I have a UK pension that is frozen over there until retirement age. I have two questions:

1. I may have the option of buying pension years in my new Canadian pension scheme, but dont know whether to keep two seperate funds. My only concern with keeping the UK fund is the uncertainty of exchanging pounds to dollars every month when I start receiving a monthly pension. But i do like the thought of keeping two separate fund, to hedge my bets. Just wondered what other people have done or arranged to do in similar situations.

2. My wife and I paid national insurance contributions for approximately 20 years. Does anyone know if will we be able to claim any kind of Uk state pension at age 65 ?

I appreciate that this kind of information is best discussed with a financial adviser but I am sure that there are many expats out there that have already been through this scenario and found answers, that would at the very least give me a basic knowledge to make us a little more informed.

Any help is appreciated.


----------



## JGK (Dec 12, 2009)

I think you can apply for an assessment of your final UK pension payout and can purchase additional years there as well.

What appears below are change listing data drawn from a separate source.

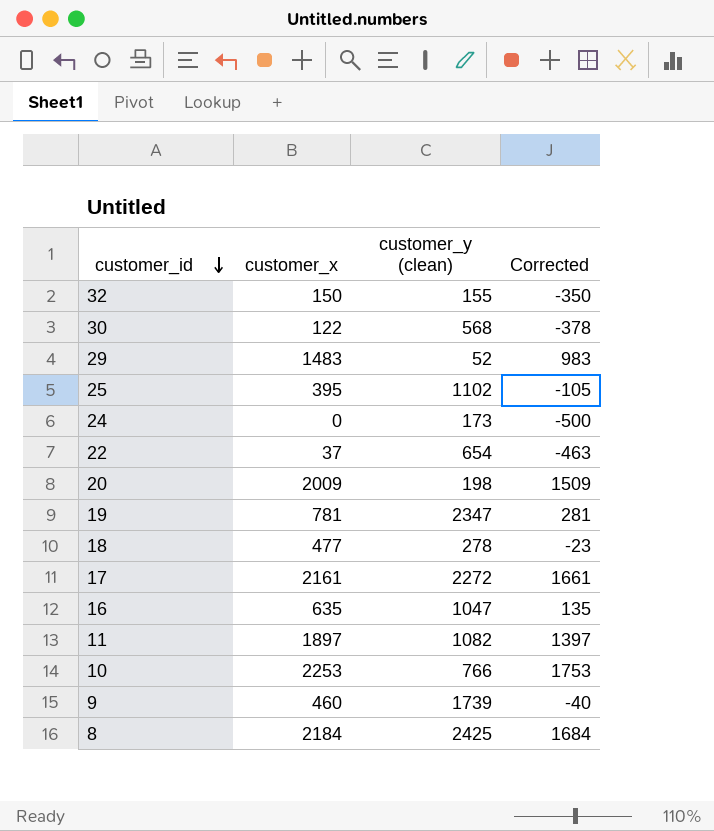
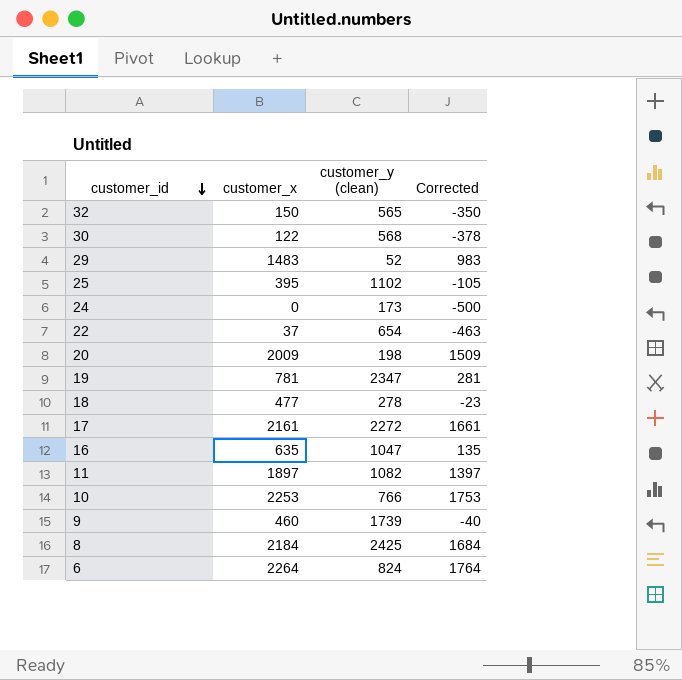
32 | customer_y (clean): 155 -> 565
row 6: none -> 2264 | 824 | 1764

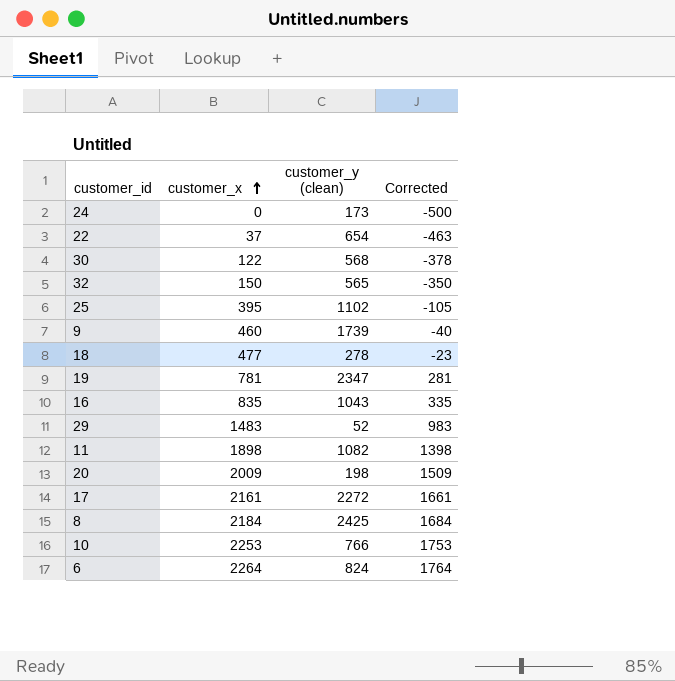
row order: customer_id descending -> customer_x ascending
16 | customer_x: 635 -> 835
16 | customer_y (clean): 1047 -> 1043
16 | Corrected: 135 -> 335
11 | customer_x: 1897 -> 1898
11 | Corrected: 1397 -> 1398

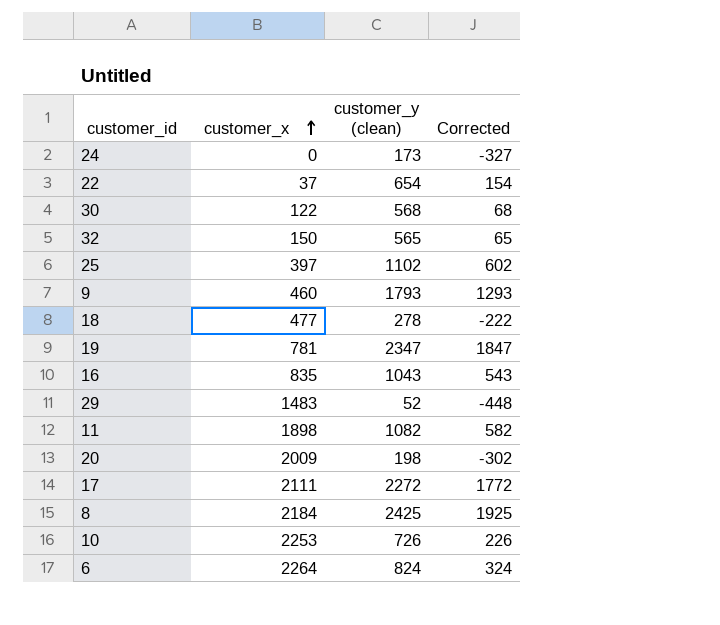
column Corrected | formula: [customer_x] - 500 -> [customer_y (clean)] - 500
25 | customer_x: 395 -> 397
9 | customer_y (clean): 1739 -> 1793
17 | customer_x: 2161 -> 2111
10 | customer_y (clean): 766 -> 726

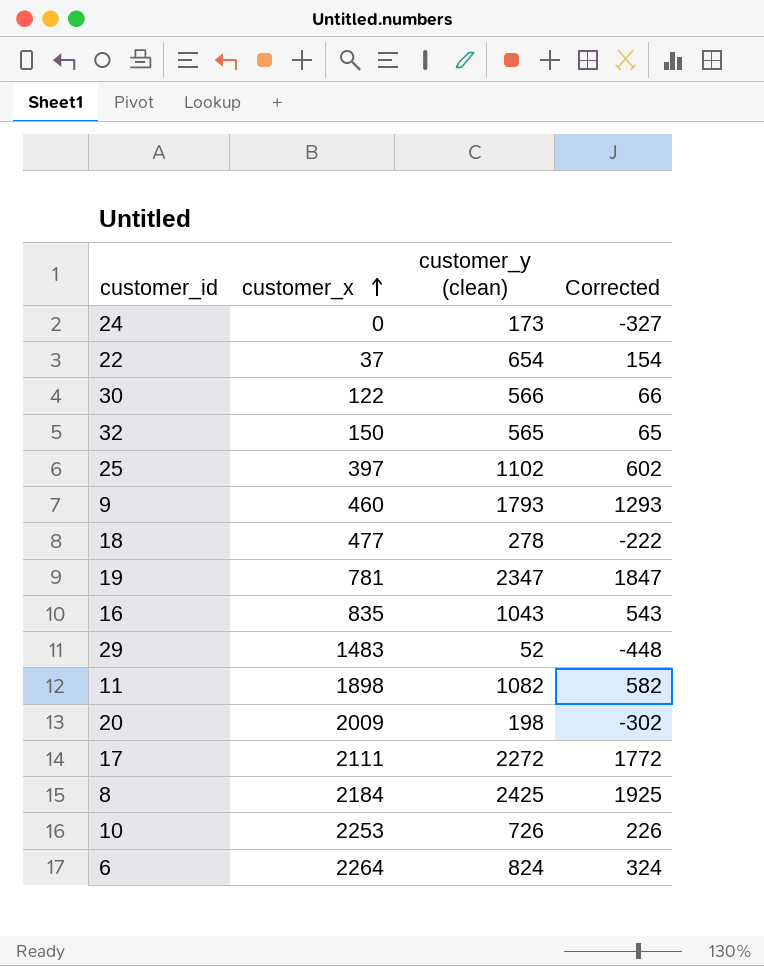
30 | customer_y (clean): 568 -> 566
30 | Corrected: 68 -> 66

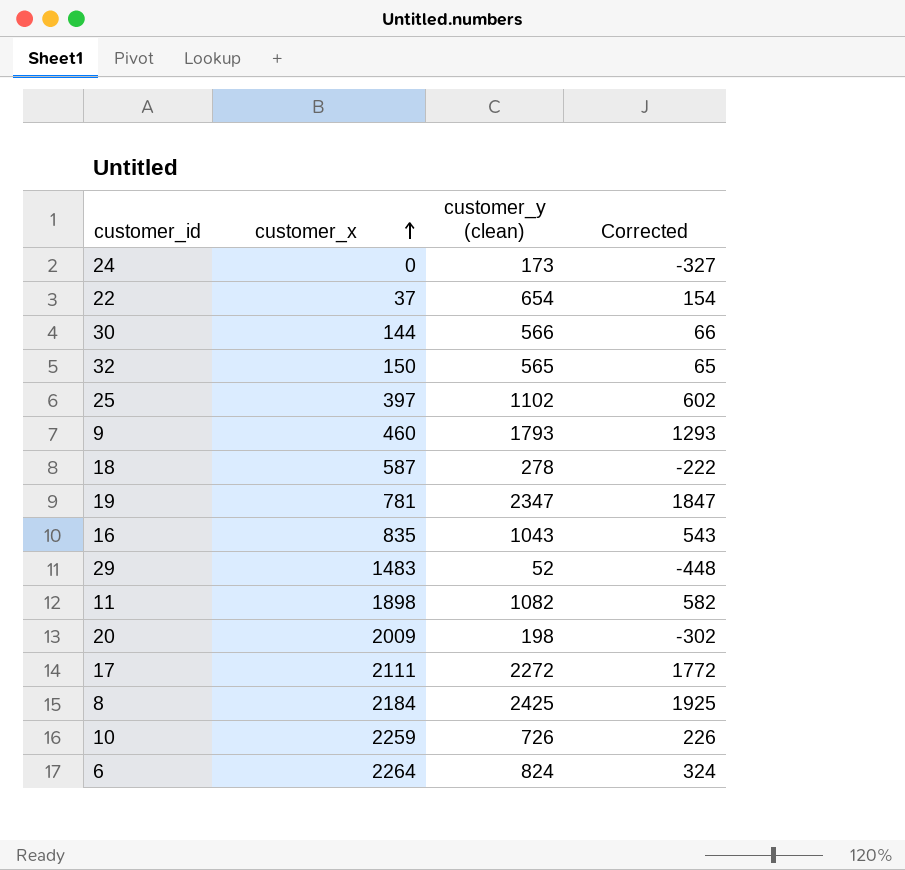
30 | customer_x: 122 -> 144
18 | customer_x: 477 -> 587
10 | customer_x: 2253 -> 2259

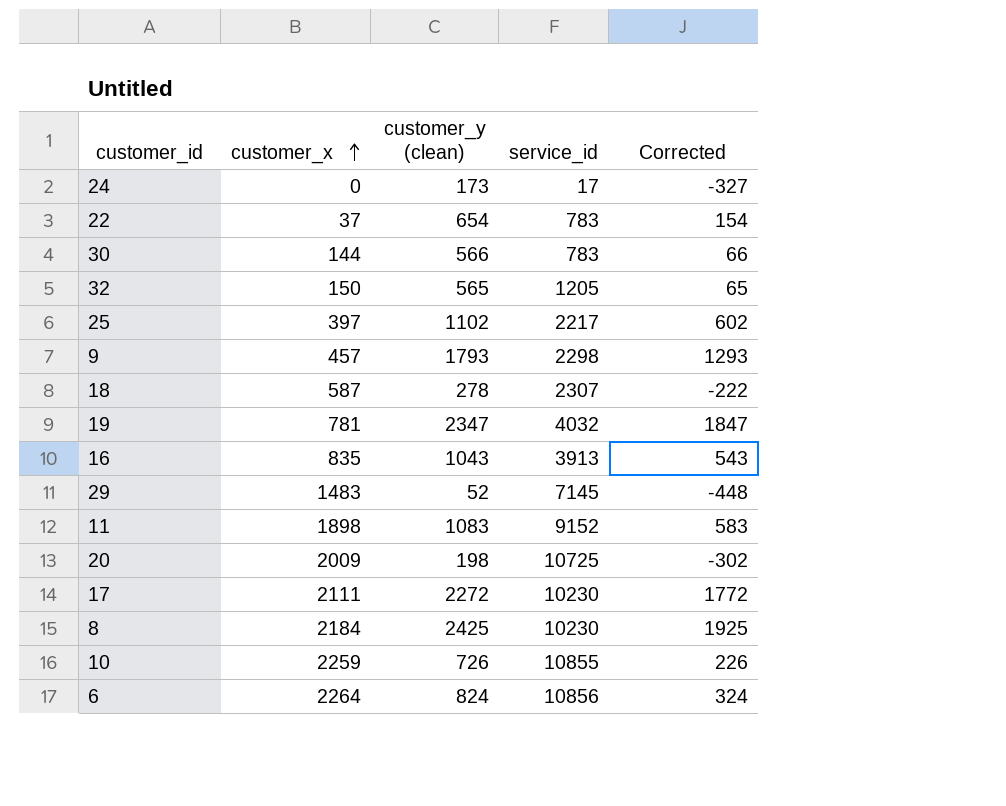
column service_id | position: none -> 4
9 | customer_x: 460 -> 457
11 | customer_y (clean): 1082 -> 1083
11 | Corrected: 582 -> 583

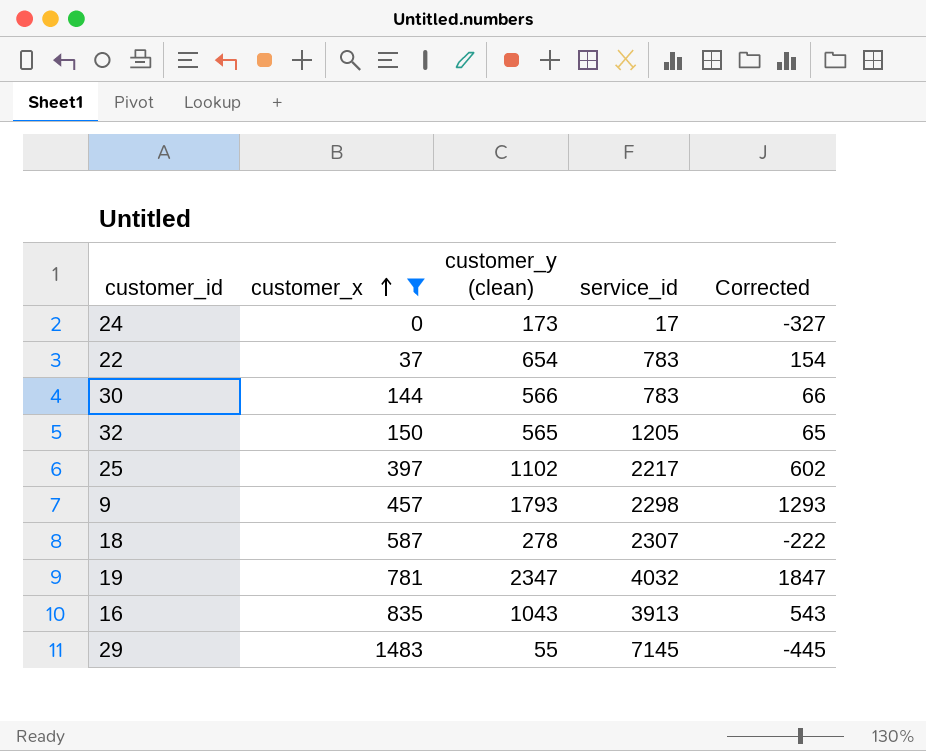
filter: none -> customer_x <= 1483
29 | customer_y (clean): 52 -> 55
29 | Corrected: -448 -> -445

Personally I'm maintaining the UK NI contributions for a UK state pension as well as paying into the canadian pension scheme


----------



## MandyB (Jan 14, 2010)

1. I may have the option of buying pension years in my new Canadian pension scheme, but dont know whether to keep two seperate funds. My only concern with keeping the UK fund is the uncertainty of exchanging pounds to dollars every month when I start receiving a monthly pension. But i do like the thought of keeping two separate fund, to hedge my bets. Just wondered what other people have done or arranged to do in similar situations.
Answer: I am doing the same investigation at the moment and have found that I can transfer my own pension into a RSP (Alberta) as long as my UK pension server is QROPS - see HMRC web site where there is a list of Canadian companies recognised by UK government. I have to check out what costs are involved but the RSP is a tax benefit for residents and all the pension is available after 5 yrs in Canada not a percentage like UK. Also rollover of all funds to your spouse not just 55% like UK. A lot better. Still investigate yourself.

2. My wife and I paid national insurance contributions for approximately 20 years. Does anyone know if will we be able to claim any kind of Uk state pension at age 65 ?
Yes go to HMRC web site there are forms you have to fill in so the pension is paid to you from UK to Canada. You can choose monthly, bi-annual or yearly payments. investigate web site.
Hope this helps
MandyB


----------